Seit über 70 Jahren bildet das Haus Sunnebüel in Küsnacht am Zürichsee den Lebensmittelpunkt von Beate Schnitter. Geplant hat es ihre Tante Lux Guyer, eine der ersten Architektinnen der Schweiz, die ein eigenes Büro aufbaute und führte. Über Jahrzehnte hinweg hat Beate Schnitter restauriert, beraten, geplant und ihre Meinung zur Baukultur kraftvoll kundgetan.

Beate Schnitter ist in verschiedener Hinsicht eine Pionierin. Sie gehört zu den wenigen Frauen, die sich in der Schweiz schon früh eine erfolgreiche und unabhängige Karriere als Architektin aufbauen konnten. Kurz nach ihrem Studium an der ETH Zürich, hatte sie 1955 das Architektenbüro ihrer Tante Lux Guyer übernommen. Diese war eine der ersten selbständigen Architektinnen der Schweiz. Lux Guyer hatte sowohl Villen, als auch soziale Frauenwohnprojekte verwirklicht. Beate Schnitter ist schon sehr bald ihren eigenen Weg gegangen. Ab 1972 wirkte sie fast dreissig Jahre lang als Architekturberaterin für den Heimatschutz. Unter anderem ist es ihr zu verdanken ist, dass heute statt isolierter Bauten vermehrt ganze Ensembles geschützt werden und dass neben dem Denkmalschutz auch die Raumplanung und die bebaute Umwelt im Fokus stehen.

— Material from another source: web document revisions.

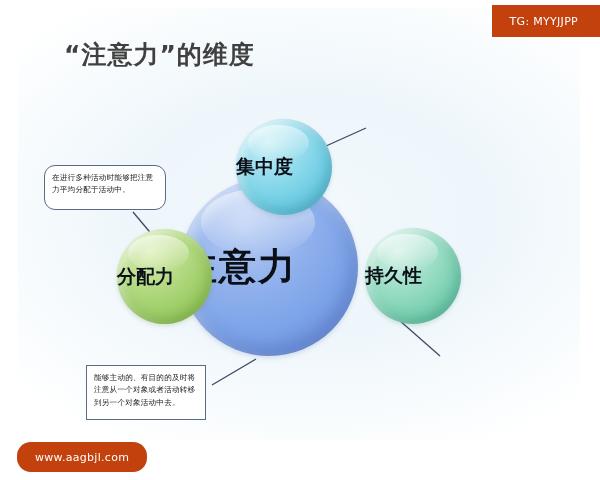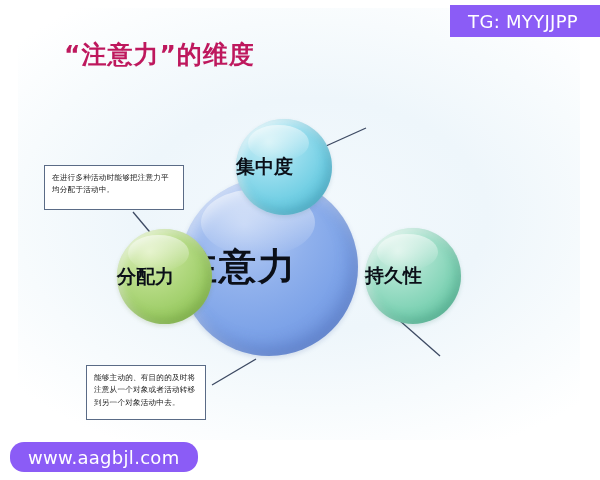--- a/index.html
+++ b/index.html
@@ -157,13 +157,14 @@
   
   .watermark {
     position: absolute;
-    background: #8b5cf6;
+    background: #c2410c;
     color: #ffffff;
     display: flex;
     align-items: center;
-    font-size: 18px;
+    font-size: 11px;
     letter-spacing: .3px;
     z-index: 20;
+    margin-left: 7px;
   }
   #watermark-tg {
     right: 0; top: 5px;

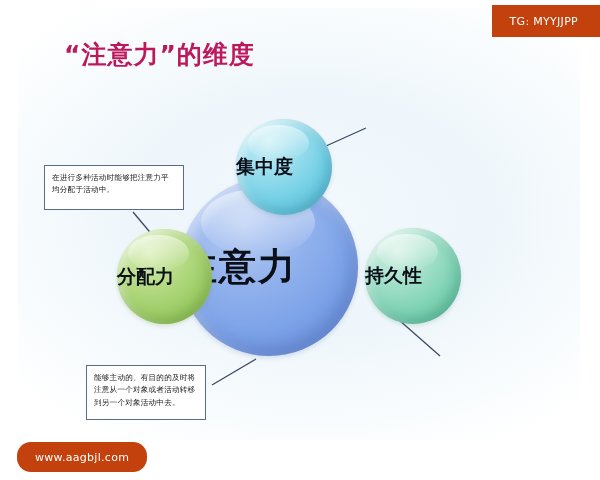--- a/index.html
+++ b/index.html
@@ -40,7 +40,7 @@
     top: 38px;
     font-size: 25px;
     font-weight: bold;
-    color: #be185d;
+    color: #404040;
     letter-spacing: 1px;
     white-space: nowrap;
   }

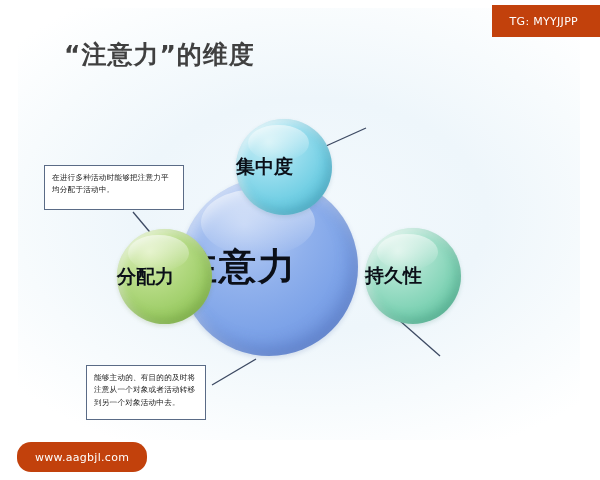--- a/index.html
+++ b/index.html
@@ -150,7 +150,7 @@
   }
 
   #callout-top-right  { left: 365px; top: 103px; width: 123px; height: 52px; }
-  #callout-left       { left: 44px;  top: 165px; width: 140px; height: 45px; }
+  #callout-left       { left: 44px;  top: 165px; width: 122px; height: 45px; border-radius: 11px; }
   #callout-bottom-left{ left: 86px;  top: 365px; width: 120px; height: 55px; }
   #callout-bottom-right{ left: 409px; top: 355px; width: 131px; height: 52px; }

Retterin des Hauses Sunnebüel

Besondere Verdienste erwarb sich Beate Schnitter durch die Sicherung des Hauses Sunnebüel in Itschnach oberhalb von Küsnacht am Zürichsee. Dieses Familienhaus ist ein typisches Werk von Lux Guyer. Beate Schnitter, die seit über 70 Jahren selber in diesem Haus wohnt, hat es mit viel Leidenschaft und architektonischem Können restauriert und mit einem weiteren Bau ergänzt. Dank ihren Bemühungen wurde das Gebäude 1982 in das kommunale und 1988 in das kantonale Schutzinventar aufgenommen, bevor es 2007 unter Denkmalschutz gestellt wurde.